> **Exercise goal**:
Beginning with the first line, please repeat the entries exactly and end on the line that contains "[421,743,457,750] *.scm ->".
---- Listed entries
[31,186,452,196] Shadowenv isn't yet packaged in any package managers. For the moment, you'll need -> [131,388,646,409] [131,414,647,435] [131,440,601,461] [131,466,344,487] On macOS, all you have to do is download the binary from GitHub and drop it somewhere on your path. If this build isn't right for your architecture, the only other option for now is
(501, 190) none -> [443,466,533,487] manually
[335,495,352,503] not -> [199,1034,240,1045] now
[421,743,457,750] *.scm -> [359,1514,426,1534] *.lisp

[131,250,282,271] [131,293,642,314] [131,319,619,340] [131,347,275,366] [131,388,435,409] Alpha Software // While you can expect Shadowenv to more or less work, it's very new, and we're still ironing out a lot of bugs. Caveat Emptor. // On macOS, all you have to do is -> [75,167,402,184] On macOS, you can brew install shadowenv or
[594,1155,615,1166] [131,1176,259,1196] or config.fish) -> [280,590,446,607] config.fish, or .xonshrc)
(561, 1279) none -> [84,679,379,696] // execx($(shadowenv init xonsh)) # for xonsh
--------
> **Answer for the task**:
[31,186,452,196] Shadowenv isn't yet packaged in any package managers. For the moment, you'll need -> [131,388,646,409] [131,414,647,435] [131,440,601,461] [131,466,344,487] On macOS, all you have to do is download the binary from GitHub and drop it somewhere on your path. If this build isn't right for your architecture, the only other option for now is
(501, 190) none -> [443,466,533,487] manually
[335,495,352,503] not -> [199,1034,240,1045] now
[421,743,457,750] *.scm -> [359,1514,426,1534] *.lisp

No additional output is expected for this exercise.